* [WHAT THIS TASK INVOLVES]
Every record below is to be repeated exactly, with the pictures left out.

*** Block opens ***

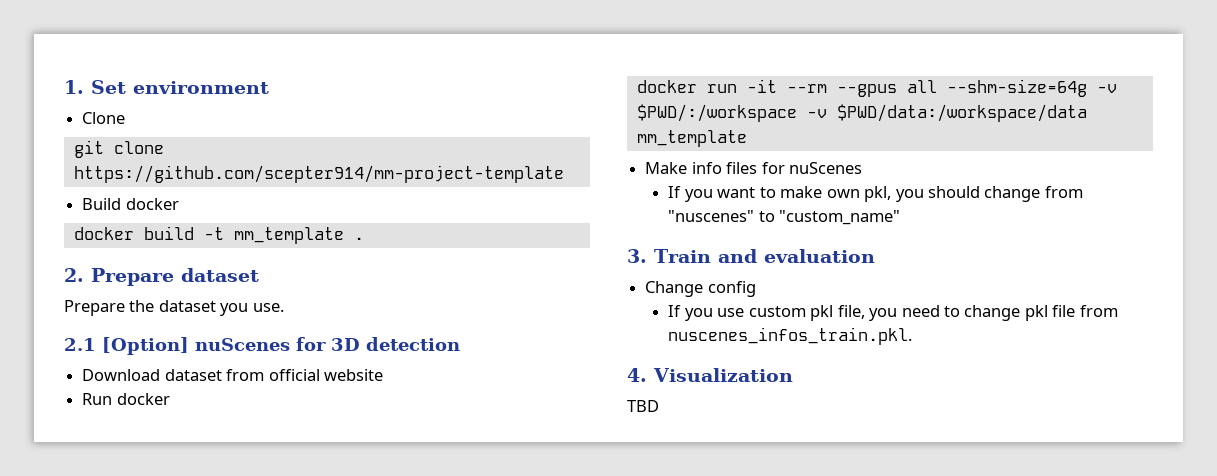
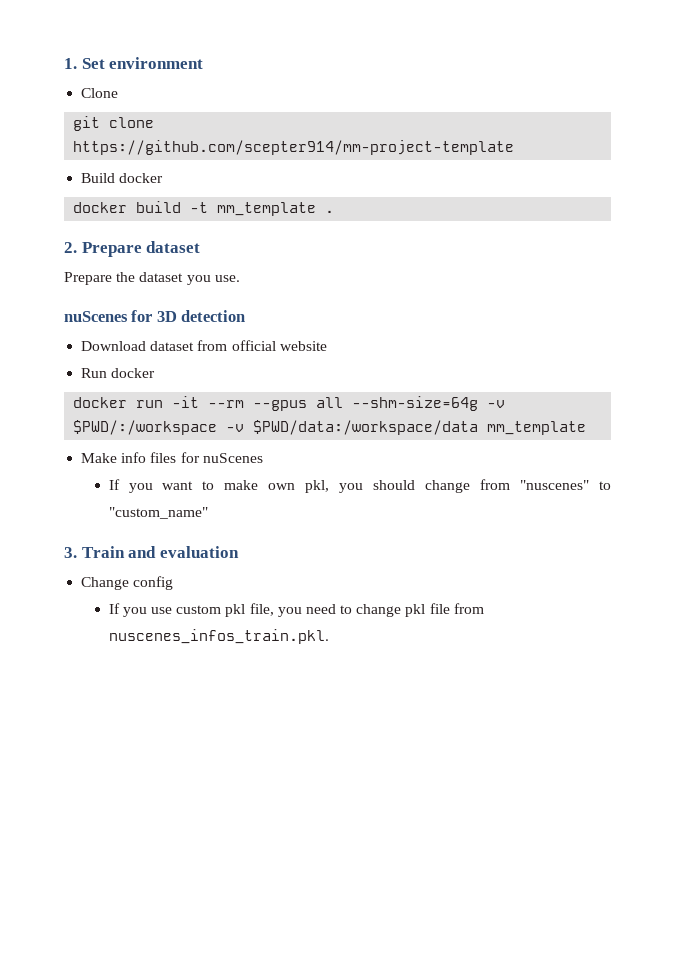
- 2.1 [Option] nuScenes for 3D detection
+ nuScenes for 3D detection
- 4. Visualization
- TBD

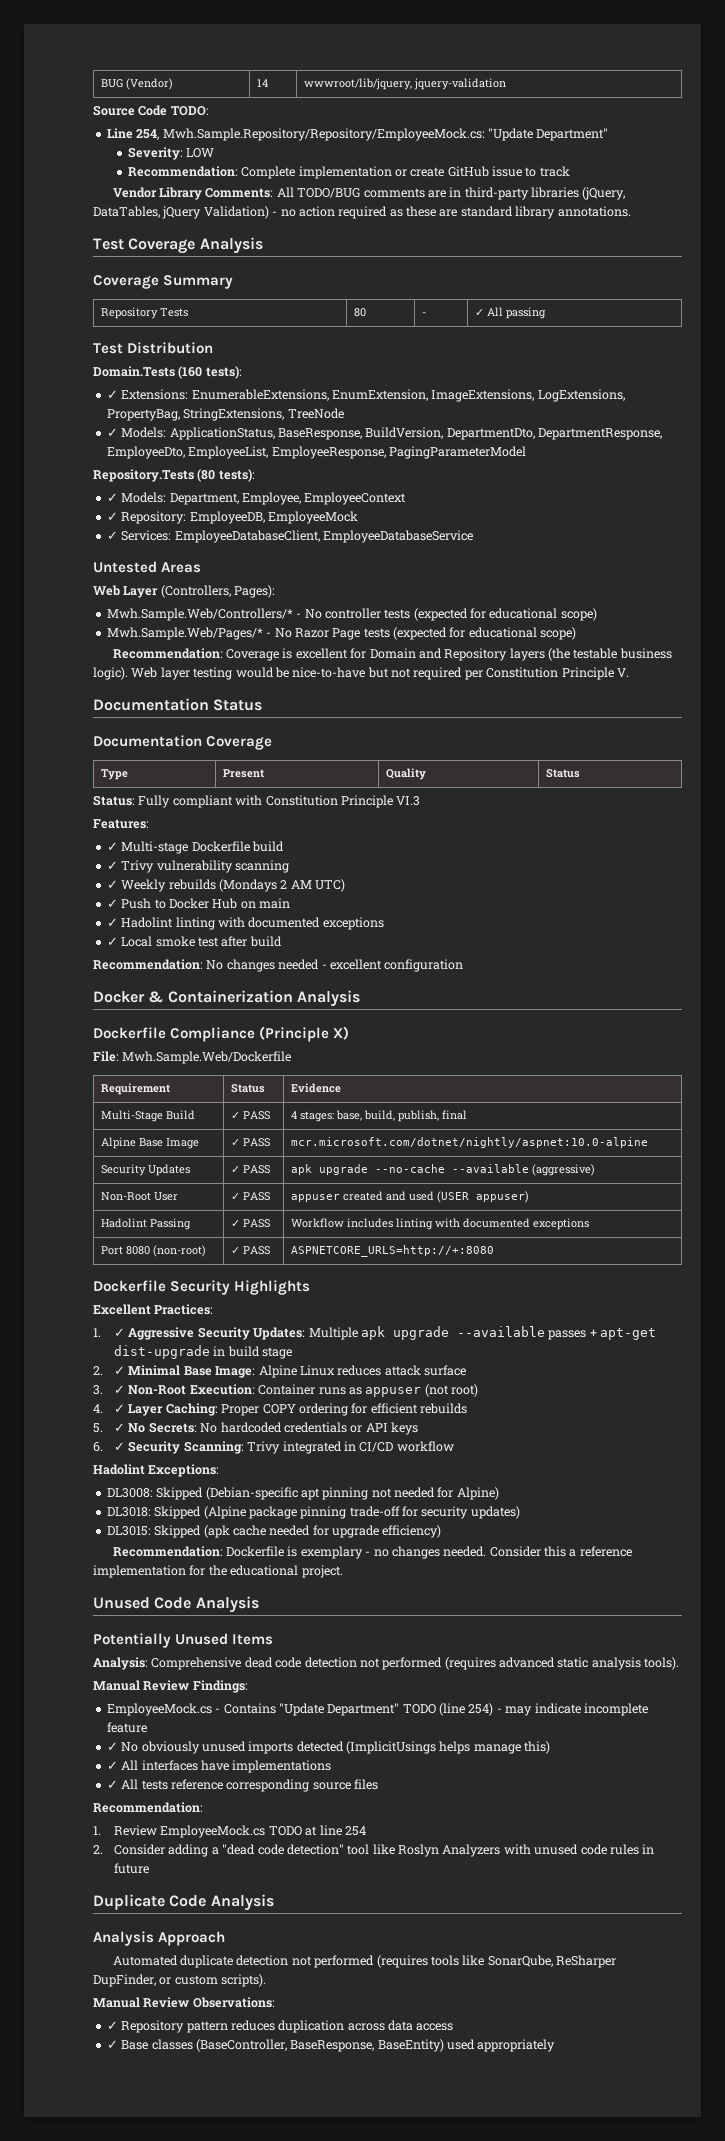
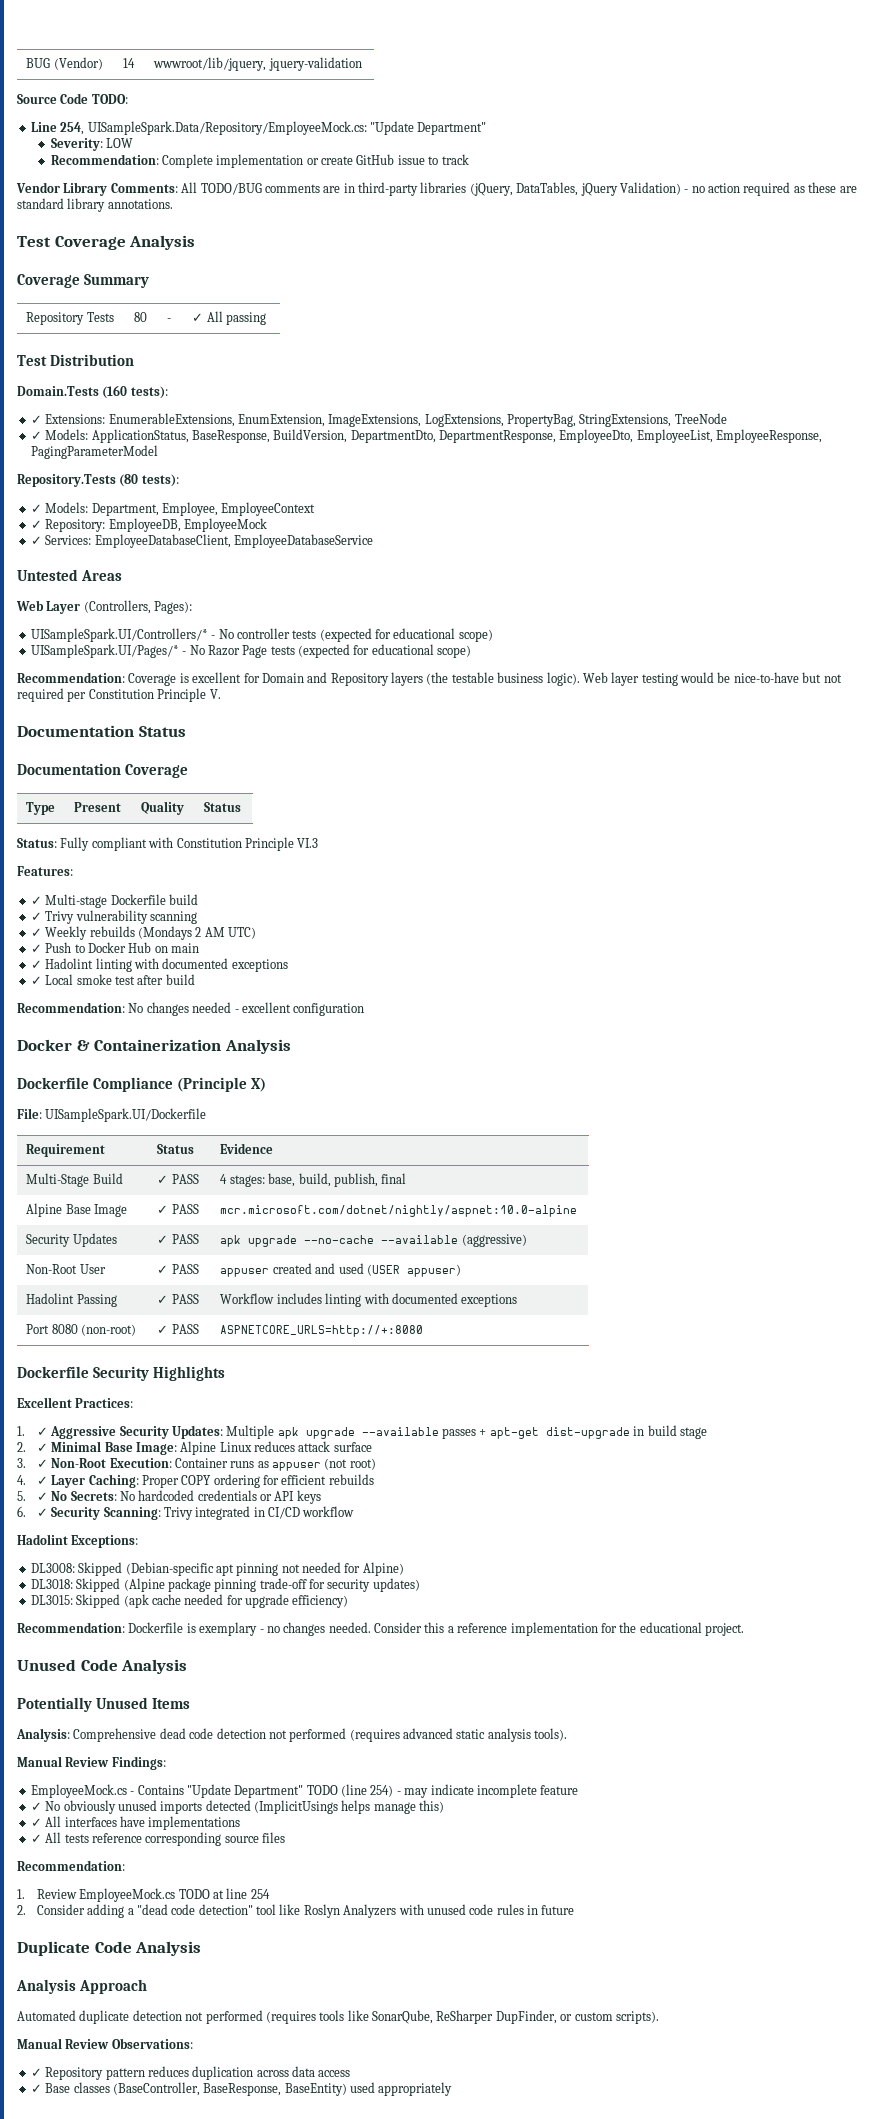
- Line 254, Mwh.Sample.Repository/Repository/EmployeeMock.cs: "Update Department"
+ Line 254, UISampleSpark.Data/Repository/EmployeeMock.cs: "Update Department"
- Mwh.Sample.Web/Controllers/* - No controller tests (expected for educational scope)
+ UISampleSpark.UI/Controllers/* - No controller tests (expected for educational scope)
- Mwh.Sample.Web/Pages/* - No Razor Page tests (expected for educational scope)
+ UISampleSpark.UI/Pages/* - No Razor Page tests (expected for educational scope)
- File: Mwh.Sample.Web/Dockerfile
+ File: UISampleSpark.UI/Dockerfile

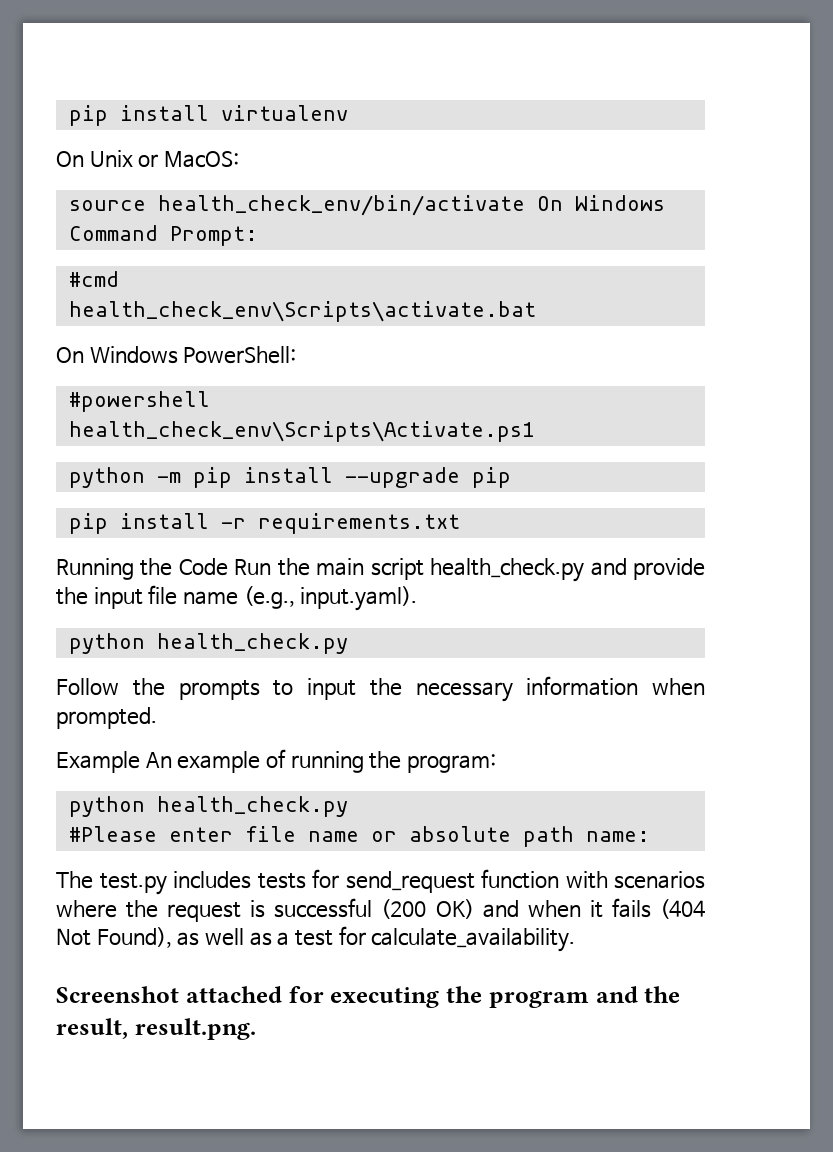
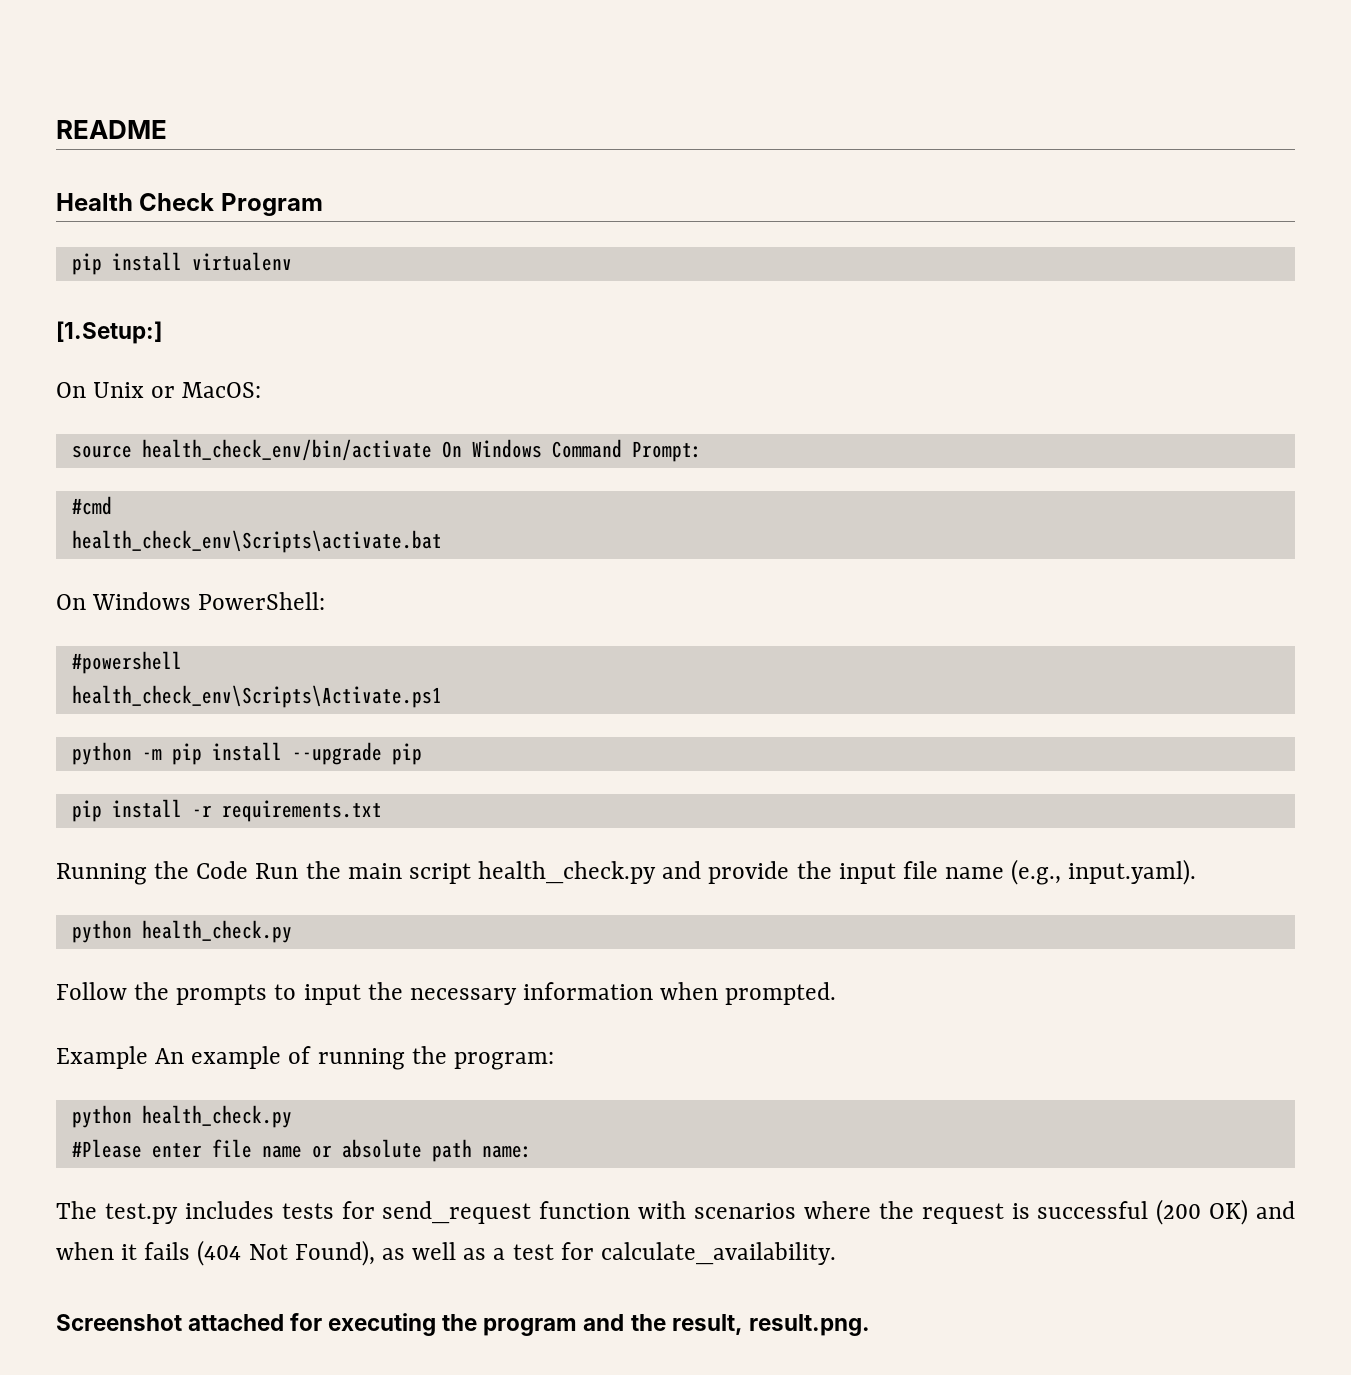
+ README
+ Health Check Program
+ [1.Setup:]

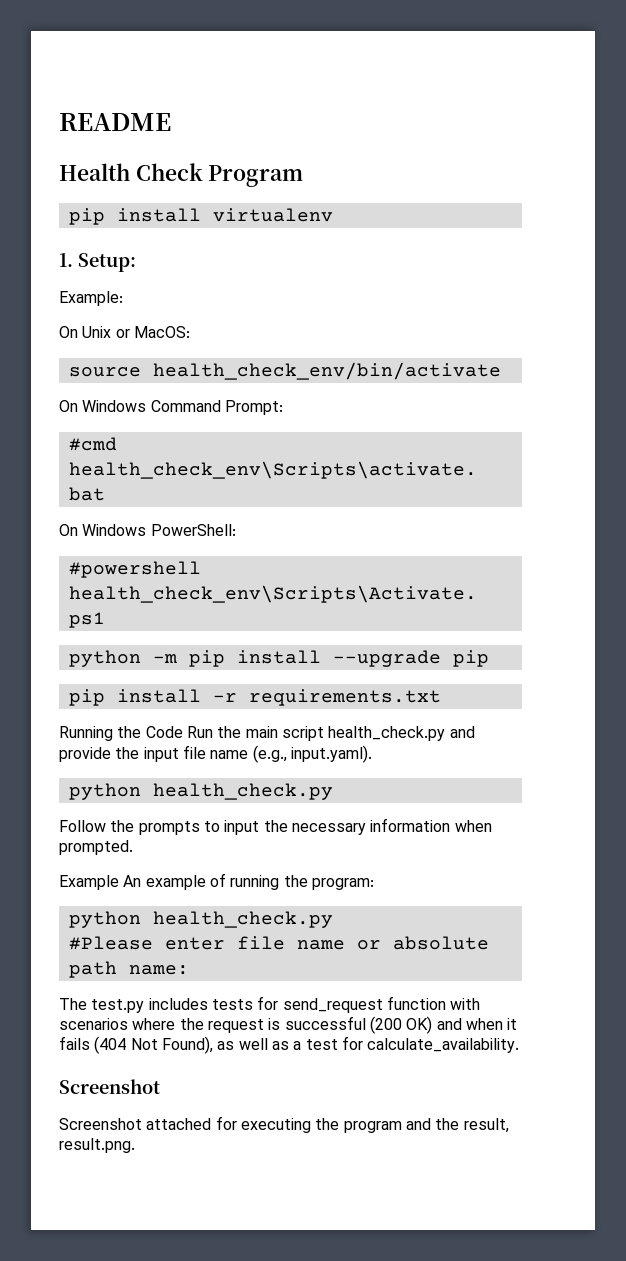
- [1.Setup:]
+ 1. Setup:
+ Example:
- source health_check_env/bin/activate On Windows Command Prompt:
+ source health_check_env/bin/activate
+ On Windows Command Prompt:
  The test.py includes tests for send_request function with scenarios where the request is successful (200 OK) and when it fails (404 Not Found), as well as a test for calculate_availability.
+ Screenshot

*** Block closes ***

* [TASK RESPONSE]
- 2.1 [Option] nuScenes for 3D detection
+ nuScenes for 3D detection
- 4. Visualization
- TBD

- Line 254, Mwh.Sample.Repository/Repository/EmployeeMock.cs: "Update Department"
+ Line 254, UISampleSpark.Data/Repository/EmployeeMock.cs: "Update Department"
- Mwh.Sample.Web/Controllers/* - No controller tests (expected for educational scope)
+ UISampleSpark.UI/Controllers/* - No controller tests (expected for educational scope)
- Mwh.Sample.Web/Pages/* - No Razor Page tests (expected for educational scope)
+ UISampleSpark.UI/Pages/* - No Razor Page tests (expected for educational scope)
- File: Mwh.Sample.Web/Dockerfile
+ File: UISampleSpark.UI/Dockerfile

+ README
+ Health Check Program
+ [1.Setup:]

- [1.Setup:]
+ 1. Setup:
+ Example:
- source health_check_env/bin/activate On Windows Command Prompt:
+ source health_check_env/bin/activate
+ On Windows Command Prompt:
  The test.py includes tests for send_request function with scenarios where the request is successful (200 OK) and when it fails (404 Not Found), as well as a test for calculate_availability.
+ Screenshot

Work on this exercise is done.